How to complete this task:
Transcribe exactly the line with "display:flex; flex-direction:column; align-items:center;" and each line that follows it in the listing, down to the last, omitting all pictures.

Records supplied:
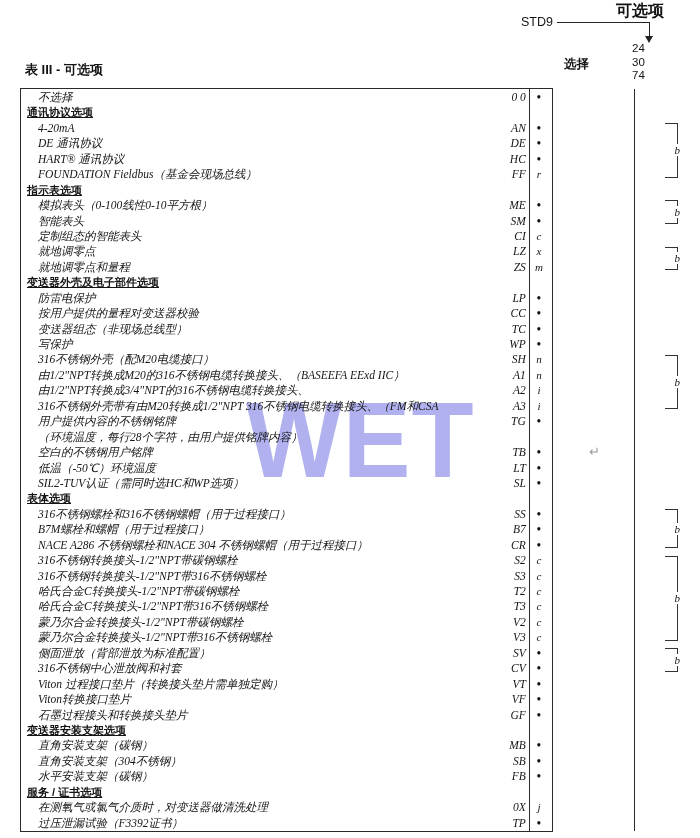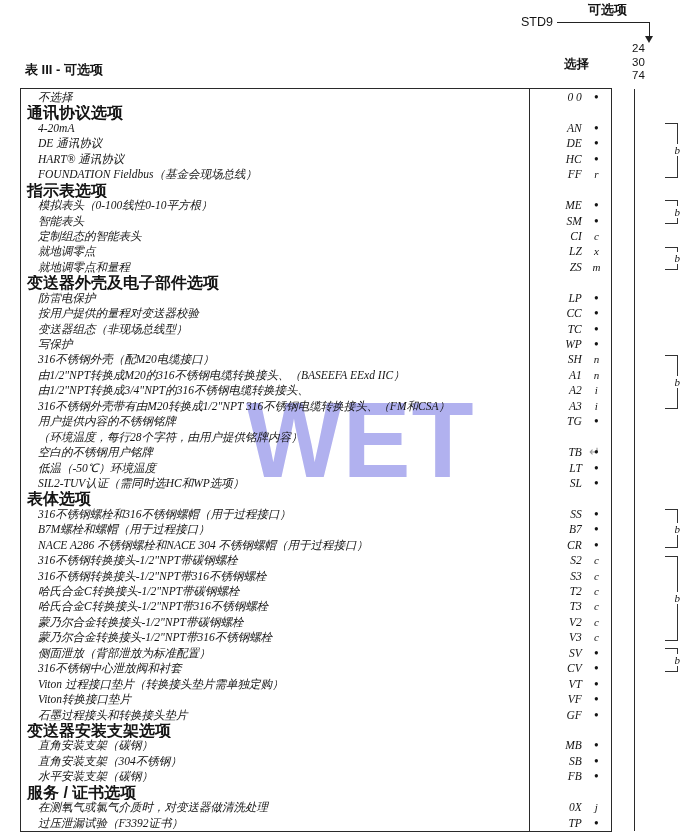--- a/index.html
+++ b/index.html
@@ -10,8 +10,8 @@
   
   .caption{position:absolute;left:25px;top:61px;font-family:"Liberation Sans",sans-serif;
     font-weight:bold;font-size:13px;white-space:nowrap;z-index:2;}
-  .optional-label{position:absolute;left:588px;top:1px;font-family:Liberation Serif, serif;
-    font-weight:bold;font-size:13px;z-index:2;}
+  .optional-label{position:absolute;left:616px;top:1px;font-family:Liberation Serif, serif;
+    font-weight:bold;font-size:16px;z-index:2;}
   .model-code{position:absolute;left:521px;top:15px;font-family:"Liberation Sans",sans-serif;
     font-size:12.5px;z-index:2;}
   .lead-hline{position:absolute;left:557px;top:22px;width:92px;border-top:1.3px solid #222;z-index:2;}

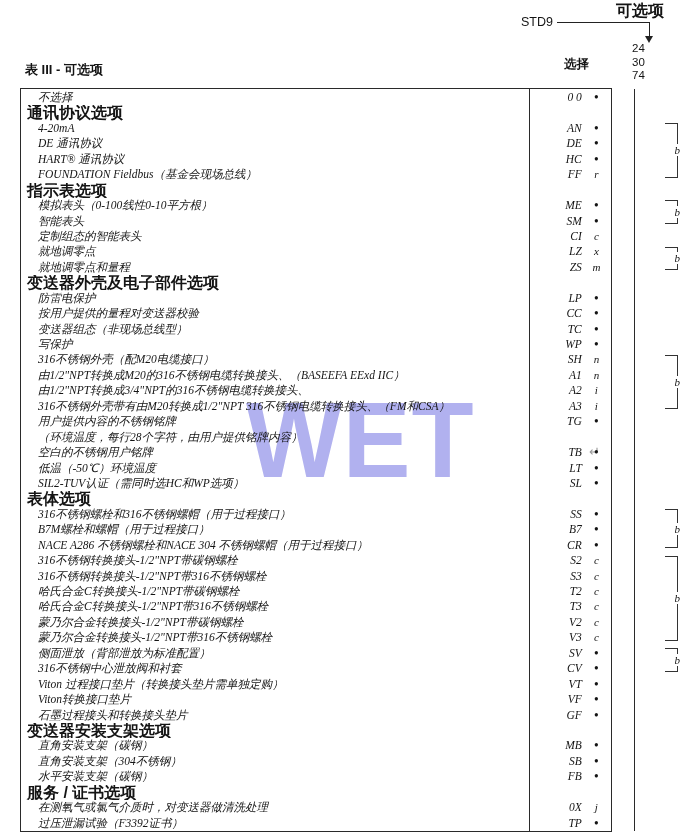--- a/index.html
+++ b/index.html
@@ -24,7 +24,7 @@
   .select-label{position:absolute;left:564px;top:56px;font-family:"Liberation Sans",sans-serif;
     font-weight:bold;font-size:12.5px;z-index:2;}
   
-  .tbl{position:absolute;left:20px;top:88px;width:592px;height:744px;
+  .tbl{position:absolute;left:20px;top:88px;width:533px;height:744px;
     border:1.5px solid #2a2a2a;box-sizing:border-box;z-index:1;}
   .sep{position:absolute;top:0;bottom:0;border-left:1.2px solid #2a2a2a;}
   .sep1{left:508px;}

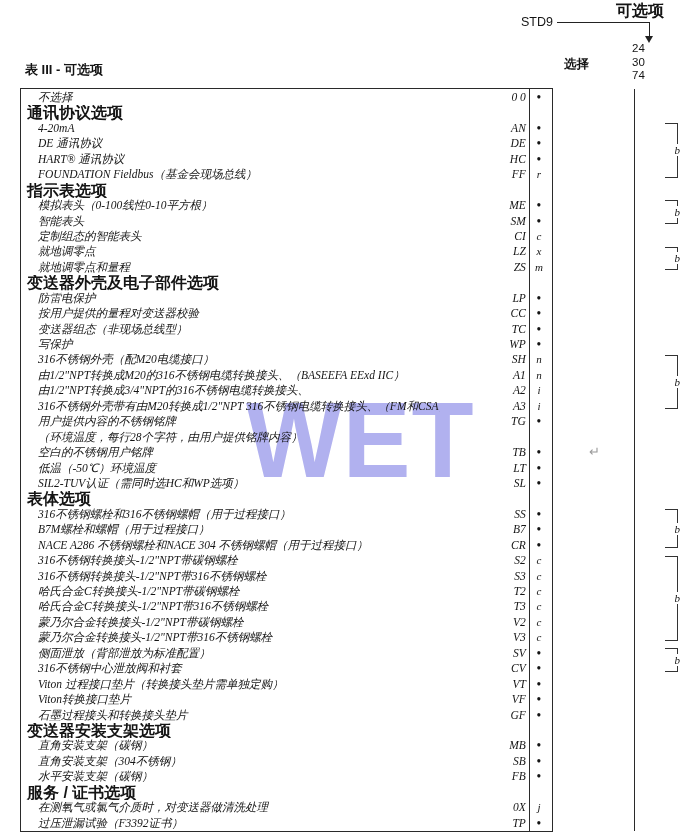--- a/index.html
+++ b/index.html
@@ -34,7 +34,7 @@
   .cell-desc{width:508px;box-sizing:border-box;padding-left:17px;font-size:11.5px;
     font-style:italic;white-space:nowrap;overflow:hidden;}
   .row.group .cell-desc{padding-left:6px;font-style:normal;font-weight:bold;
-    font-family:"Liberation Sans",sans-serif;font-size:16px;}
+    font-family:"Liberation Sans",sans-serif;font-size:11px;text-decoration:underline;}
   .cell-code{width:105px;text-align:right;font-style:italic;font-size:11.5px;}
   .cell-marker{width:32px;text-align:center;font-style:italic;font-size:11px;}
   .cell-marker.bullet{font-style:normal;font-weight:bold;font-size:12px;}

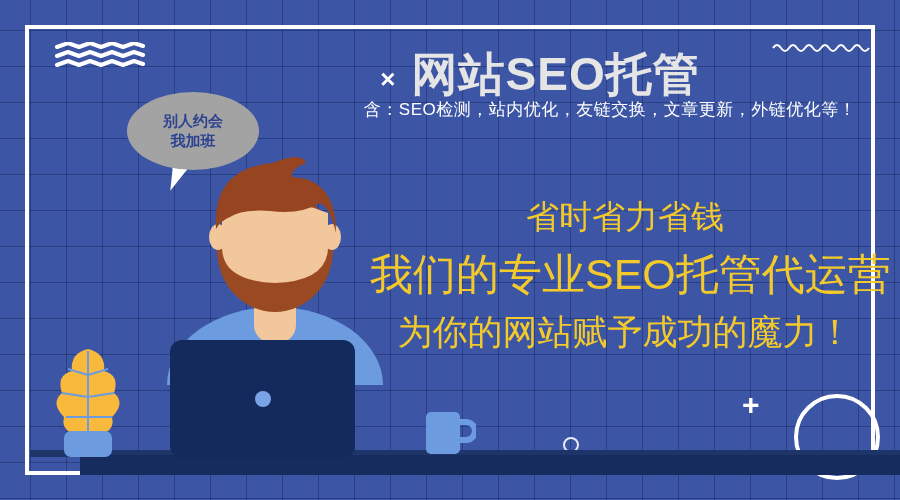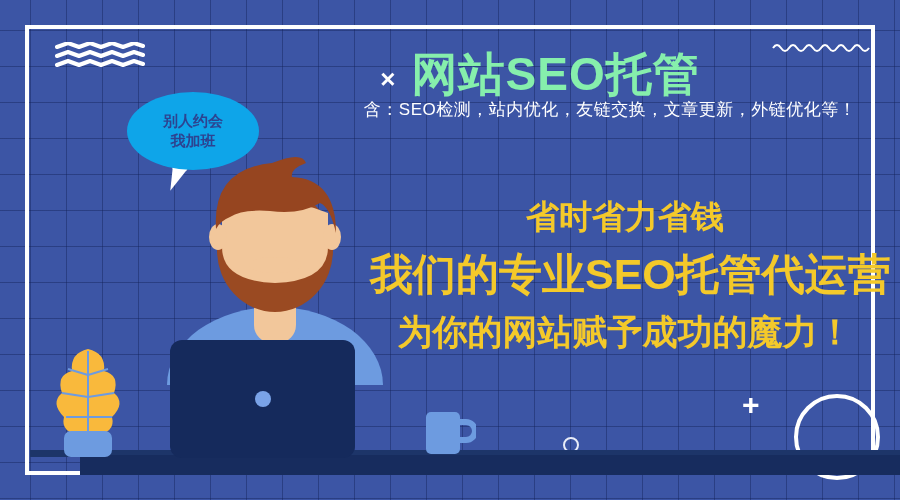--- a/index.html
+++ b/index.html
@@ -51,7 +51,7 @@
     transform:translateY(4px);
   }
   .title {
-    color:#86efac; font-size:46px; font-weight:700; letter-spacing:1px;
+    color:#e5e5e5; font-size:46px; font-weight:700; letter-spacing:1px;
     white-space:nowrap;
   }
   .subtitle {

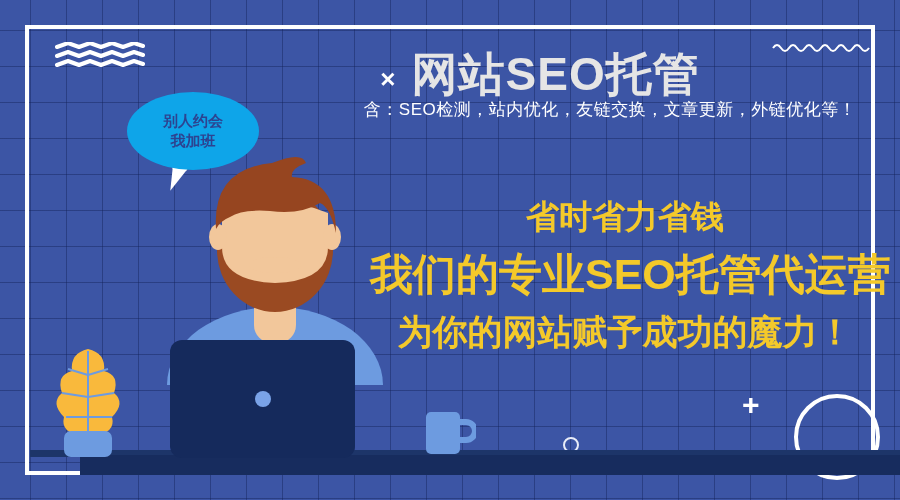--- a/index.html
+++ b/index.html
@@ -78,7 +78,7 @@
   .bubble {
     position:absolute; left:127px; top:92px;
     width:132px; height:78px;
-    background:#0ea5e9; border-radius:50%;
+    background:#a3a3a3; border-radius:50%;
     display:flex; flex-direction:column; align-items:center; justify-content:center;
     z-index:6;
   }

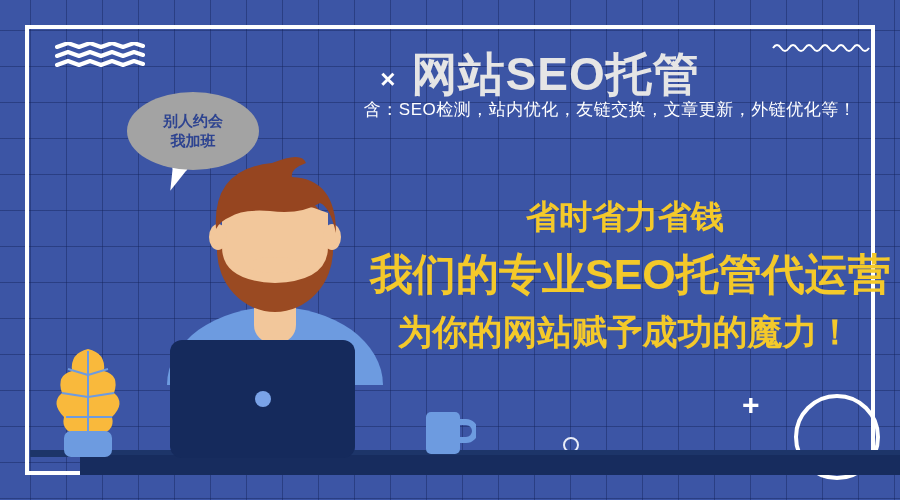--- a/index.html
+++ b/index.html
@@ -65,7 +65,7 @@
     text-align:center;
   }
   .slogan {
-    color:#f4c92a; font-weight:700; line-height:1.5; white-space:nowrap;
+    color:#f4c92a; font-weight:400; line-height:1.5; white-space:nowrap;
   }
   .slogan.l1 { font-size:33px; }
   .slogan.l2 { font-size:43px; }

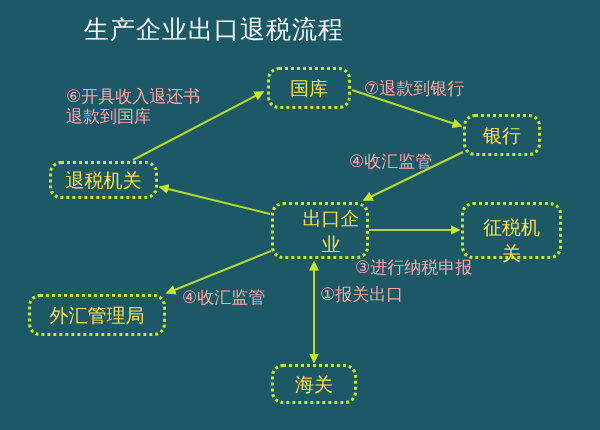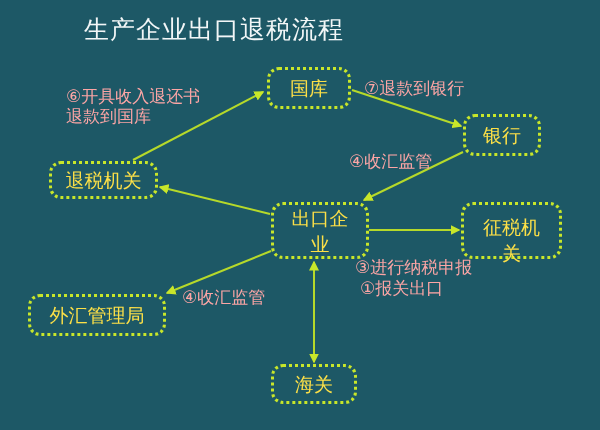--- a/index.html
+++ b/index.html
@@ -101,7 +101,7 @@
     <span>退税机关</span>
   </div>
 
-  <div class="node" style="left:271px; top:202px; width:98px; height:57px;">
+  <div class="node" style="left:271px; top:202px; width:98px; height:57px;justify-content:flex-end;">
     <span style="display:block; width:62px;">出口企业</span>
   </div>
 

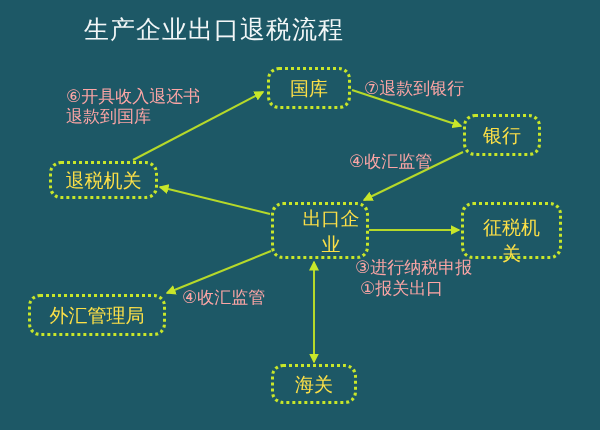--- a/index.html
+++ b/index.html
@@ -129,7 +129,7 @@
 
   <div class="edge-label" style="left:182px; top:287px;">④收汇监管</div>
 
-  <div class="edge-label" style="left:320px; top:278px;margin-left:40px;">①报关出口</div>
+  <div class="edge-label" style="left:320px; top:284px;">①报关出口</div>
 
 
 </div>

Your solution:
     display:flex; flex-direction:column; align-items:center; justify-content:center;
     z-index:6;
   }

--- a/index.html
+++ b/index.html
@@ -65,7 +65,7 @@
     text-align:center;
   }
   .slogan {
-    color:#f4c92a; font-weight:700; line-height:1.5; white-space:nowrap;
+    color:#f4c92a; font-weight:400; line-height:1.5; white-space:nowrap;
   }
   .slogan.l1 { font-size:33px; }
   .slogan.l2 { font-size:43px; }

--- a/index.html
+++ b/index.html
@@ -101,7 +101,7 @@
     <span>退税机关</span>
   </div>
 
-  <div class="node" style="left:271px; top:202px; width:98px; height:57px;">
+  <div class="node" style="left:271px; top:202px; width:98px; height:57px;justify-content:flex-end;">
     <span style="display:block; width:62px;">出口企业</span>
   </div>
 

--- a/index.html
+++ b/index.html
@@ -129,7 +129,7 @@
 
   <div class="edge-label" style="left:182px; top:287px;">④收汇监管</div>
 
-  <div class="edge-label" style="left:320px; top:278px;margin-left:40px;">①报关出口</div>
+  <div class="edge-label" style="left:320px; top:284px;">①报关出口</div>
 
 
 </div>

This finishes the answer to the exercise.